The latest Madville Times poll finds little evidence to support the contention that folks who voted No on last week's failed $16.98-million bond issue don't support education. The poll asked about "Plan C: What building project should Madison Central propose next?" 95 of you took time to click your preference (thank you!):

  • Renovate high school, drop the gym (38%, 36 Votes)
  • Same $16.98M plan; just campaign harder! (36%, 34 Votes)
  • No plan; we can't afford any building! (17%, 16 Votes)
  • Other (click below to submit suggestion) (8%, 8 Votes)
  • Build new gym, drop renovations (1%, 1 Votes)

As usual, margin of error is about as big as the broadside of a gym, but these numbers suggest that, even among the crotchety, contrarian blog-reading crowd, more than 80% want to fix up the high school building. Those who want to drop the new gym from the plan and focus on high school renovations are roughly matched by those who want to retry the $16.98-million plan that got 49.91% support at the polls last week. Only 17% take the absolute position that we can't afford any renovations right now.

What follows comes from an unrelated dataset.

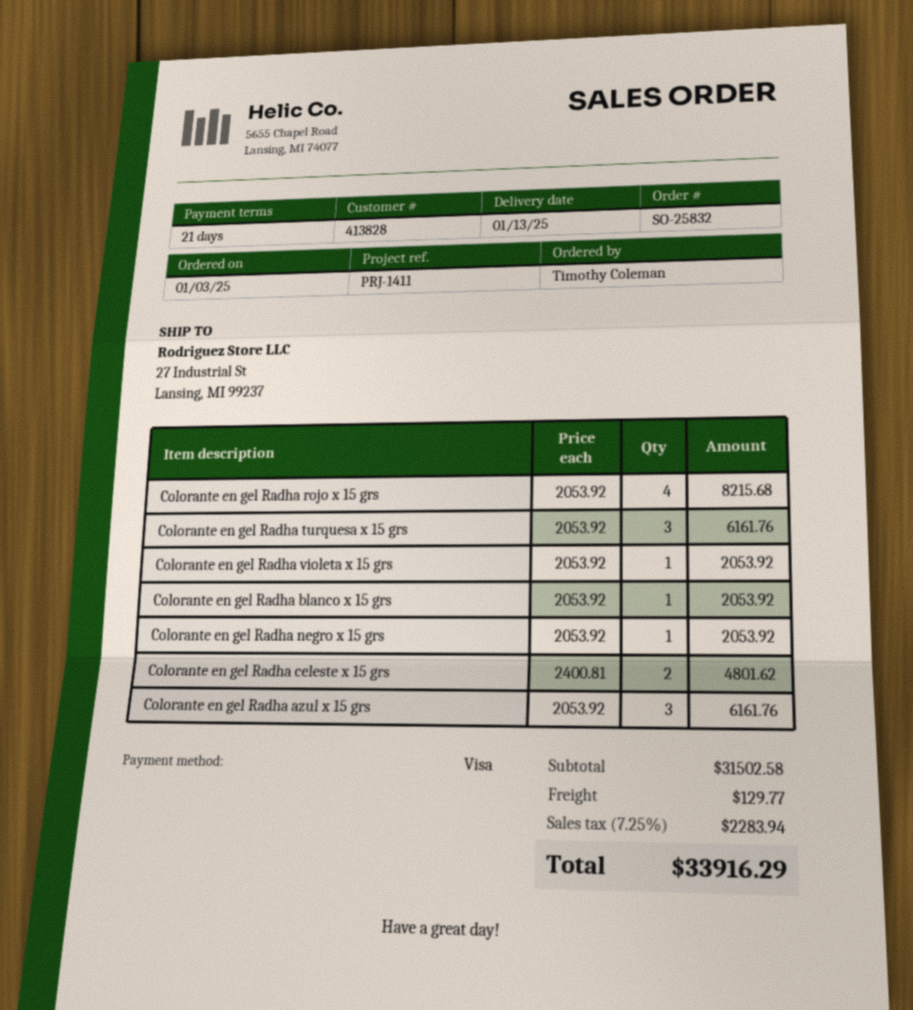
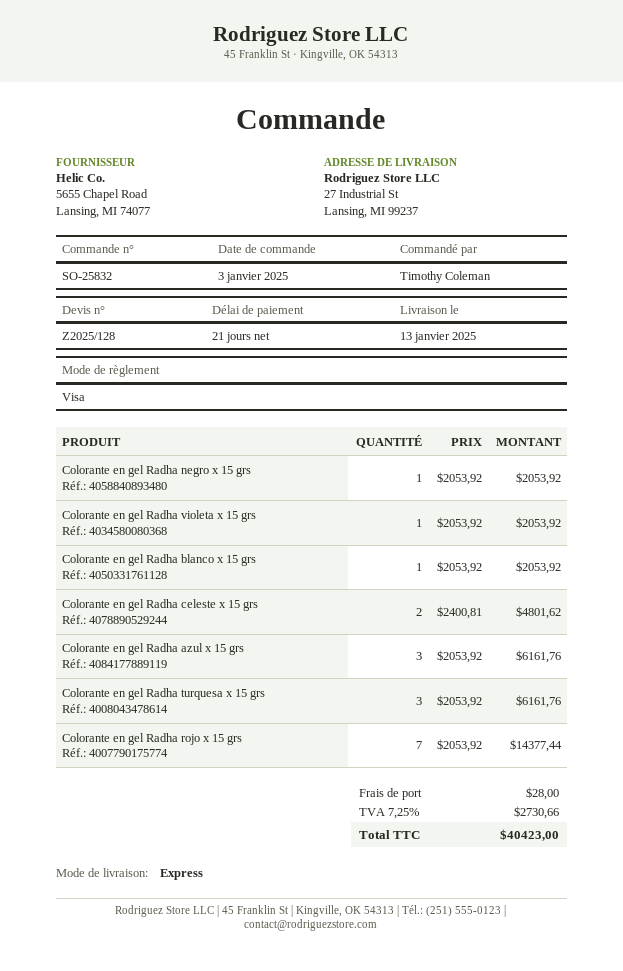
Colorante en gel Radha rojo x 15 grs: 4 x 2053.92 = 8215.68 -> 7 x 2053.92 = 14377.44
shipping: 129.77 -> 28.00
tax: 7.25% = 2283.94 -> 7.25% = 2730.66
total: 33916.29 -> 40423.00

Even if Governor Daugaard succeeds in cutting state aid to our schools by 10%, it appears there is overwhelming recognition that Madison High School needs some improvements. The hard part will be identifying the renovations we can't do without and prioritizing the improvements that fit into a surely tight budget.

I recall one letter to the editor during the campaign saying we can't get everything we want, but that we need to compromise to find a workable plan to serve the students. Amusingly, that letter came from someone advocating the $16.98 million new gym and renovation plan. I would suggest compromise means talking with the community, determining some common priorities, and designing an alternative plan that avoids the board's "domino effect" and makes it possible to do one thing, two things, or a whole bunch of things, step by step and independently, depending on how much money is available each year under Governor Daugaard's "new norm." Such a sequential renovation may not be architecturally optimal, but it may be the compromise we can realisitically afford and agree on.